Keeping pictures out, repeat the lines of the listing below exactly, starting at its first line and finishing with the one that holds "(220, 348) none".

^^^^^^^^^^^^^^^^

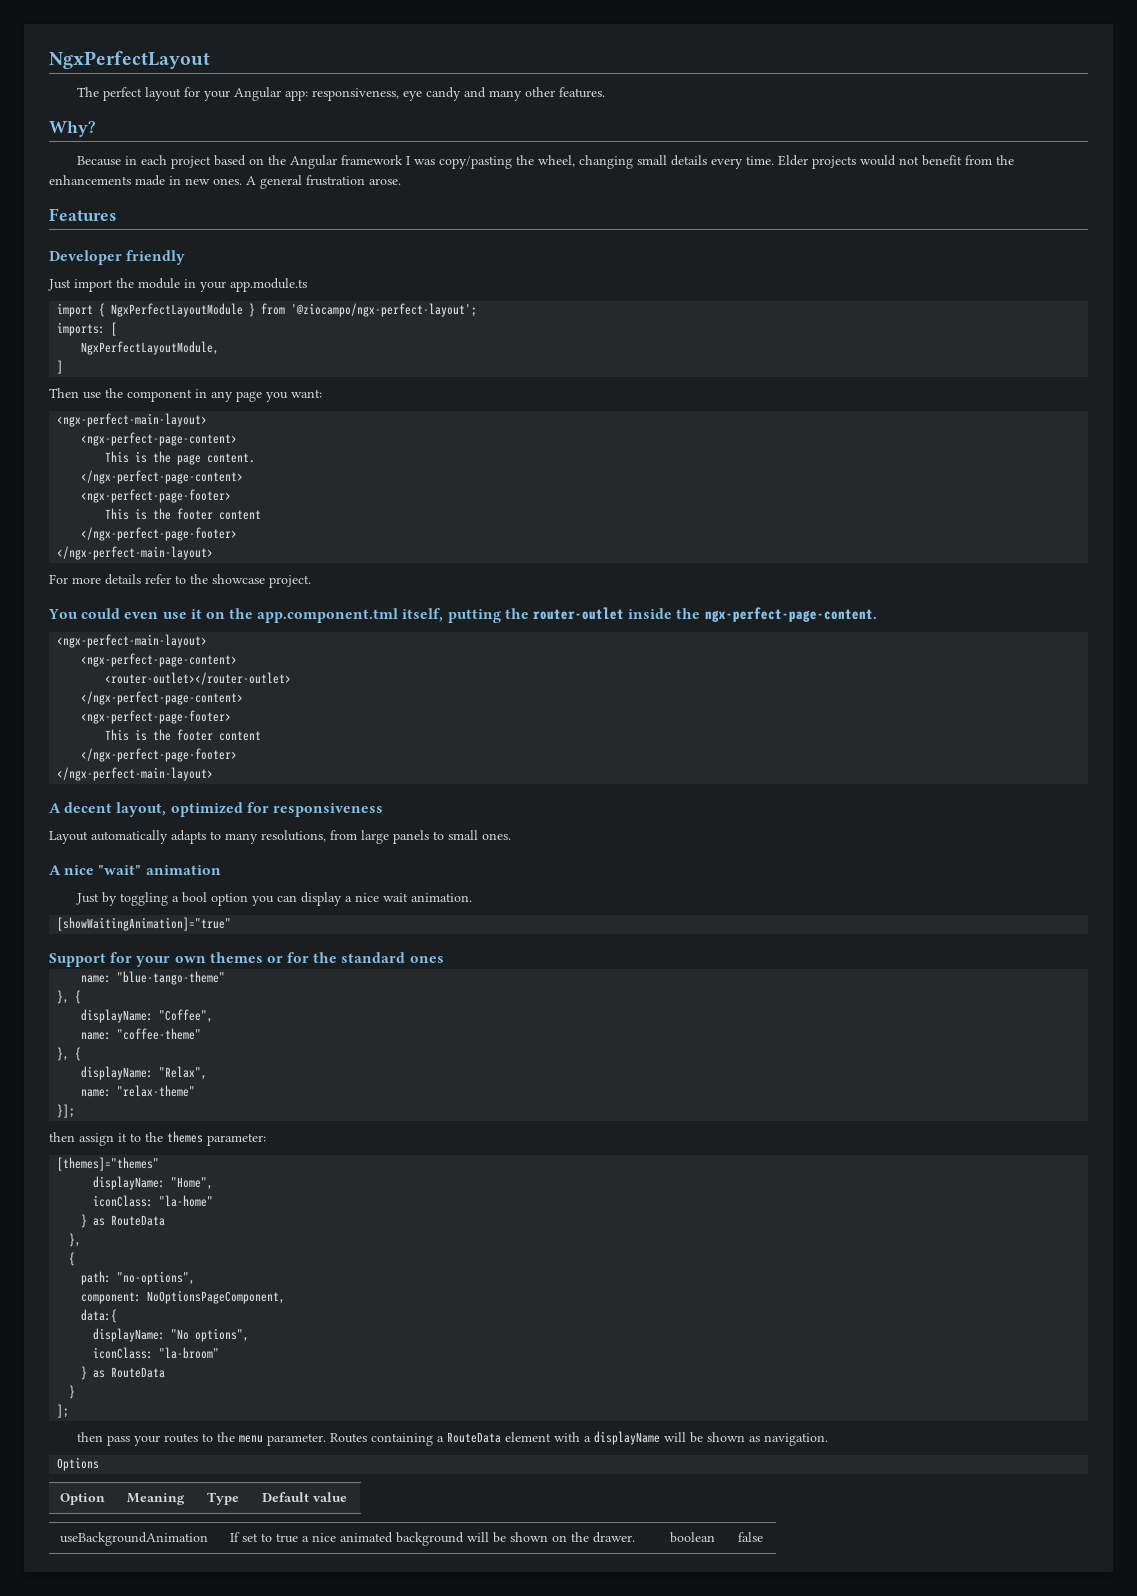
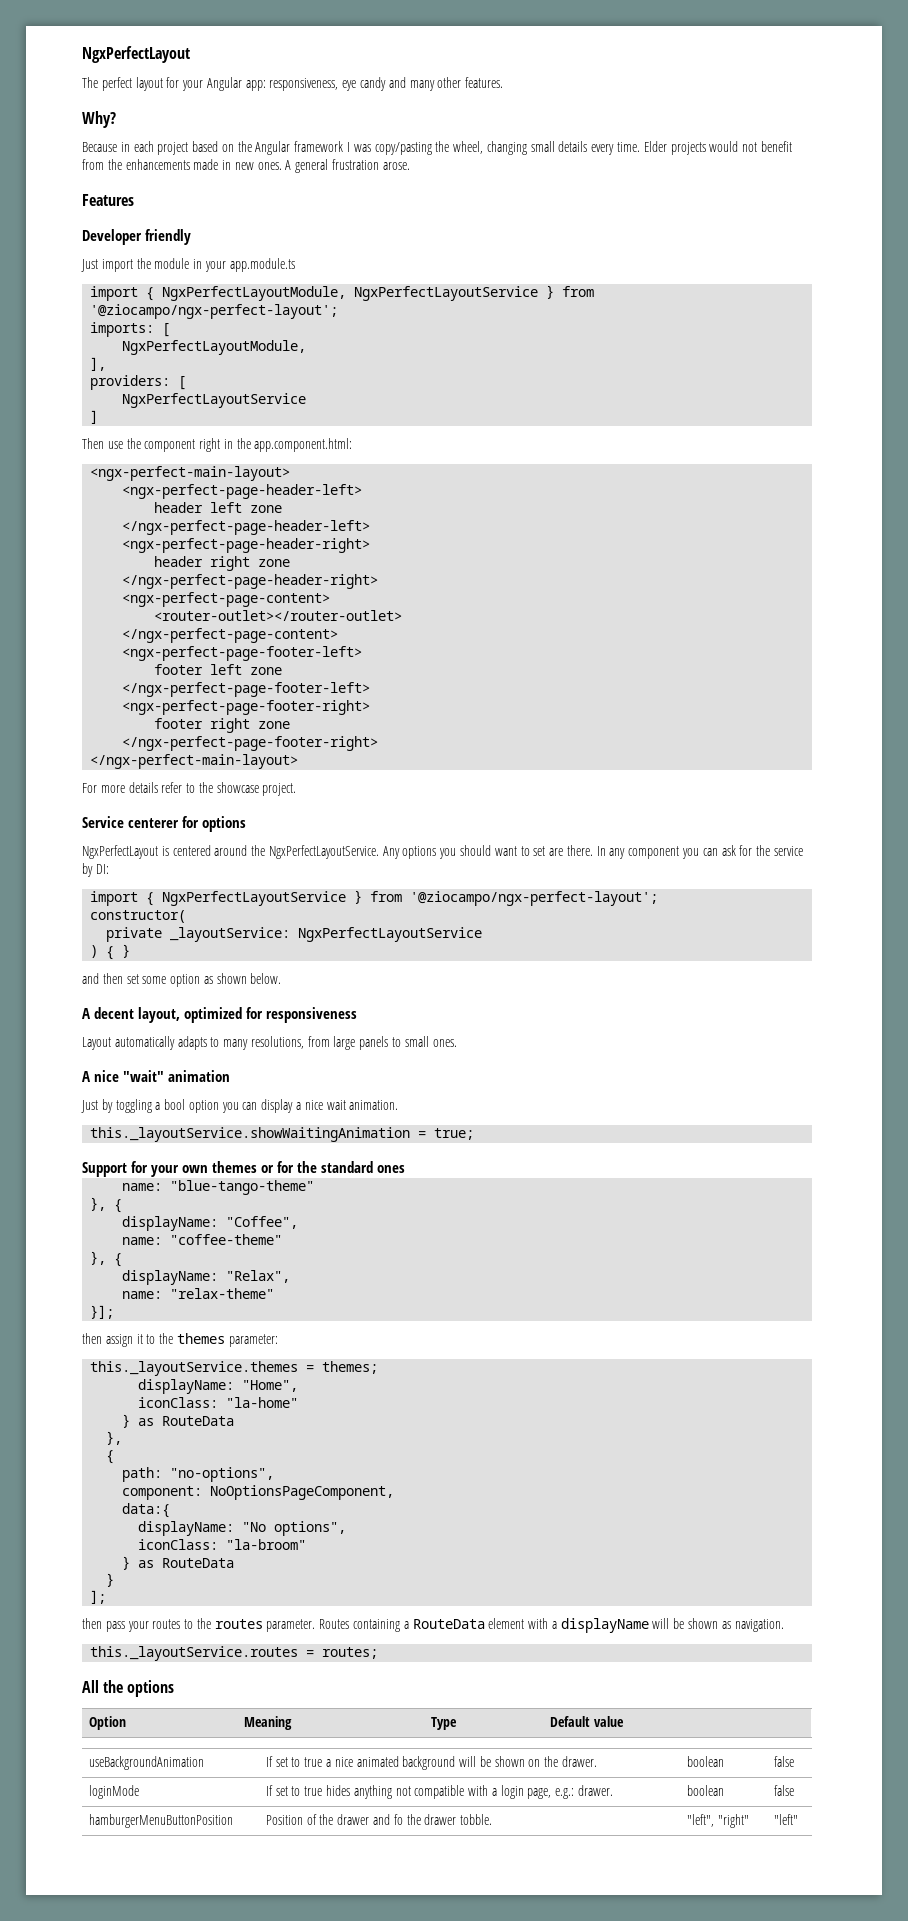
[111,303,244,317] NgxPerfectLayoutModule -> [162,286,539,301] NgxPerfectLayoutModule, NgxPerfectLayoutService
(220, 348) none -> [90,357,107,371] [90,375,187,390] [122,393,307,408] // ], // providers: [ // NgxPerfectLayoutService
[195,389,322,402] [57,413,208,427] [81,432,238,446] [105,451,256,465] [81,470,244,484] [81,489,232,503] [105,508,262,520] [81,527,238,541] in any page you want: // <ngx-perfect-main-layout> // <ngx-perfect-page-content> // This is the page content. // </ngx-perfect-page-content> // <ngx-perfect-page-footer> // This is the footer content // </ngx-perfect-page-footer> -> [199,438,353,452] [90,466,291,481] [122,484,363,499] [154,502,283,513] [122,520,371,535] [122,538,371,553] [154,556,291,571] [122,574,379,589] [122,592,331,607] [154,610,403,621] [122,628,339,643] [122,646,363,661] [154,664,283,675] [122,682,371,697] [122,700,371,715] [154,718,291,733] [122,736,379,751] right in the app.component.html: // <ngx-perfect-main-layout> // <ngx-perfect-page-header-left> // header left zone // </ngx-perfect-page-header-left> // <ngx-perfect-page-header-right> // header right zone // </ngx-perfect-page-header-right> // <ngx-perfect-page-content> // <router-outlet></router-outlet> // </ngx-perfect-page-content> // <ngx-perfect-page-footer-left> // footer left zone // </ngx-perfect-page-footer-left> // <ngx-perfect-page-footer-right> // footer right zone // </ngx-perfect-page-footer-right>
[48,607,877,623] [57,634,208,648] [81,653,238,667] [105,672,292,685] [81,691,244,705] [81,710,232,724] [105,729,262,741] [81,748,238,762] [57,767,214,781] You could even use it on the app.component.tml itself, putting the router-outlet inside the ngx-perfect-page-content. // <ngx-perfect-main-layout> // <ngx-perfect-page-content> // <router-outlet></router-outlet> // </ngx-perfect-page-content> // <ngx-perfect-page-footer> // This is the footer content // </ngx-perfect-page-footer> // </ngx-perfect-main-layout> -> [82,816,246,832] [82,845,803,859] [82,863,109,877] [90,890,659,906] [90,910,187,923] [106,927,483,942] [90,944,131,960] [82,973,282,987] Service centerer for options // NgxPerfectLayout is centered around the NgxPerfectLayoutService. Any options you should want to set are there. In any component you can ask for the service by DI: // import { NgxPerfectLayoutService } from '@ziocampo/ngx-perfect-layout'; // constructor( // private _layoutService: NgxPerfectLayoutService // ) { } // and then set some option as shown below.
[57,917,232,931] [showWaitingAnimation]="true" -> [90,1127,475,1142] this._layoutService.showWaitingAnimation = true;
[57,1157,160,1171] [themes]="themes" -> [90,1361,379,1376] this._layoutService.themes = themes;
[238,1435,263,1443] menu -> [214,1619,263,1629] routes
[57,1457,100,1471] Options -> [90,1646,379,1661] [82,1680,175,1697] this._layoutService.routes = routes; // All the options
(763, 1537) none -> [88,1785,139,1799] [265,1785,613,1799] [686,1785,724,1796] [773,1785,794,1796] [88,1814,233,1828] [265,1814,493,1825] [686,1814,749,1828] [773,1814,798,1825] // loginMode | If set to true hides anything not compatible with a login page, e.g.: drawer. | boolean | false // hamburgerMenuButtonPosition | Position of the drawer and fo the drawer tobble. | "left", "right" | "left"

^^^^^^^^^^^^^^^^

## Answer box
[111,303,244,317] NgxPerfectLayoutModule -> [162,286,539,301] NgxPerfectLayoutModule, NgxPerfectLayoutService
(220, 348) none -> [90,357,107,371] [90,375,187,390] [122,393,307,408] // ], // providers: [ // NgxPerfectLayoutService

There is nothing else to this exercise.